1927 play by German playwright Bruno Frank

12,000, sometimes given as Twelve Thousand, is a 1927 play by German playwright Bruno Frank, published originally under its German title, Zwölftausend. It is a suspenseful tale of the time of Frederick the Great. The premise revolves around the efforts of the British government in the 18th century to secure mercenaries from Germany to augment British troops in the war to put down the American Revolution. The play is one of Frank's lesser known works, but it has had some success in the theatre and also as a BBC television play in 1950.

==Plot==

Wilhelm Pederit is private secretary to a German prince. Pederit has raised himself in status from the peasantry, wherein his two brothers still labor.
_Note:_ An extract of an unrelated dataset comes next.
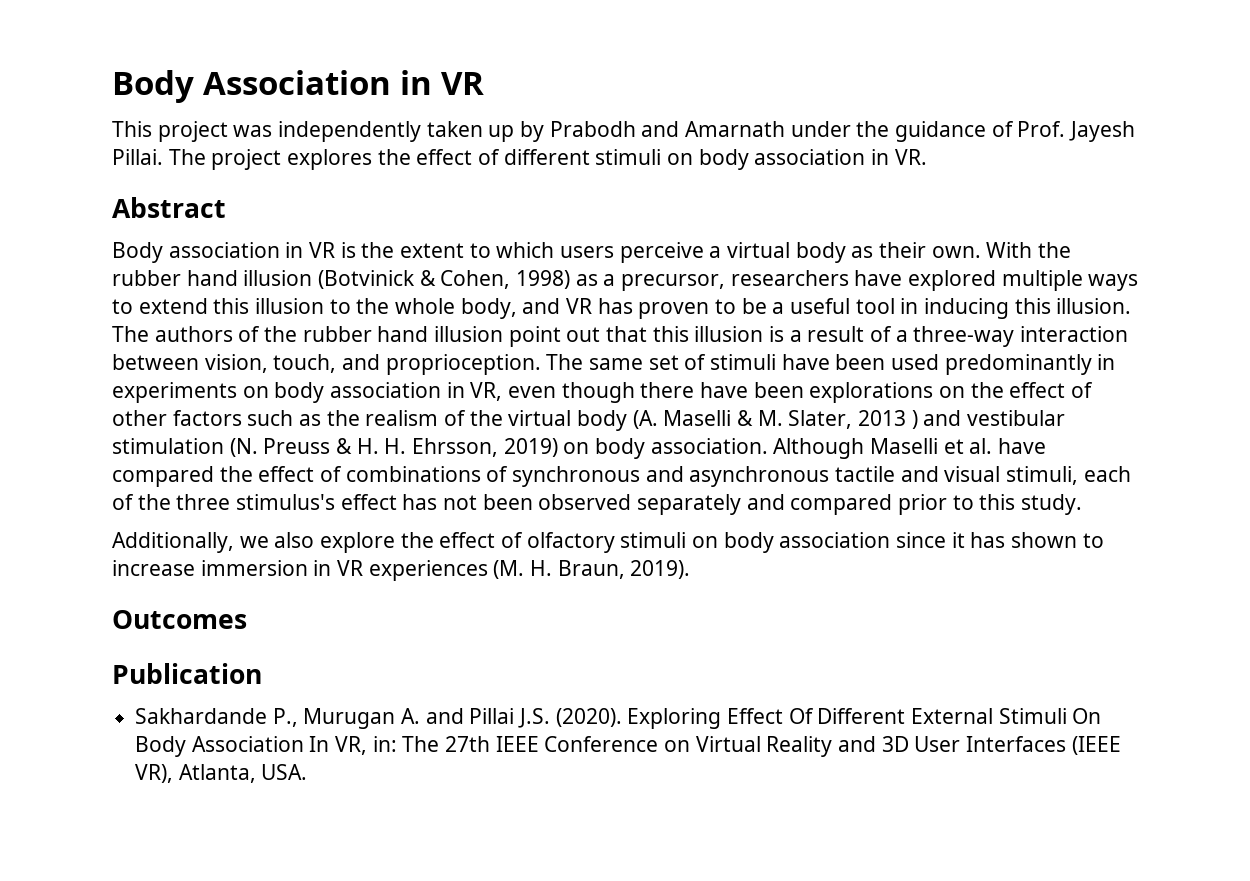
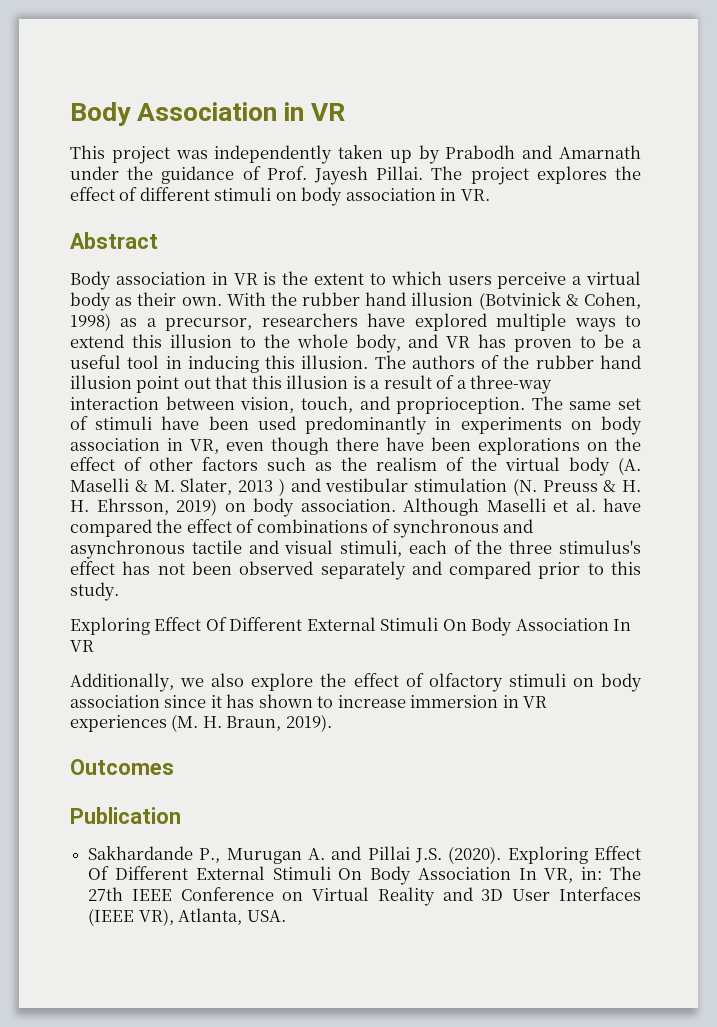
(1083, 504) none -> [70,617,632,636] [70,640,94,652] // Exploring Effect Of Different External Stimuli On Body Association In VR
His brothers have contempt for him for his "cushy" job and for his inattention to their farm and their poverty. Pederit takes dictation for an agreement between the prince and Faucitt, an emissary from the king of England, whereby the prince will sell twelve thousand of his male citizens to the British, who will use them as mercenaries in the fight the rebels attempting independence in America. Pederit learns that his two brothers are among those being conscripted, and while he feigns indifference, he actually hopes to find means to save them from their fate. Nothing seems possible until the Baroness of Spangenberg, the prince's mistress, approaches Pederit, requesting his help in getting the seemingly spoiled noblewoman an appointment with a hair stylist of high standing. As the prince has forbidden all but official communications with parts of Germany outside his principality, Pederit uses the Baroness's official seal, not to request the hairdresser, but to alert the king, Frederick the Great, to the prince's plan for providing mercenaries, knowing that Frederick, a more humane ruler, will stop his underling's plan. When an emissary of Frederick's shows up just in time to forestall the departure of the twelve thousand conscripts, the prince realizes that Pederit has tricked him. He condemns his secretary to death. But Frederick's emissary reveals that Frederick has put the whistle-blower under his protection. The fuming prince frees Pederit, and the three brothers, inspired by the emissary's reading out of the American Declaration of Independence, set out to sail to America, not as conscripted soldiers, but as free men looking for a free home.

==Production history==

Twelve Thousand was produced (as 12,000) on Broadway in March 1928, at the Garrick Theatre using an English-language adaptation by William A. Drake. It was staged by Basil Sydney who also starred as Pederit. Other cast members included Charles Croker-King as the Prince, Mary Ellis as The Baroness of Spangenburg, Lumsden Hare as the Colonel, Walter Kingsford as Faucitt, John McGovern as the Younger Brother, Leonard Mudie as the Elder Brother, and Robert Vivian as Treysa.

The play was produced at the Pasadena Community Playhouse's Playbox theatre in April 1938, with George Reeves as Pederit.

The British Broadcasting Corporation produced a television version of the play in June 1950, with Hugh Burden playing Pederit.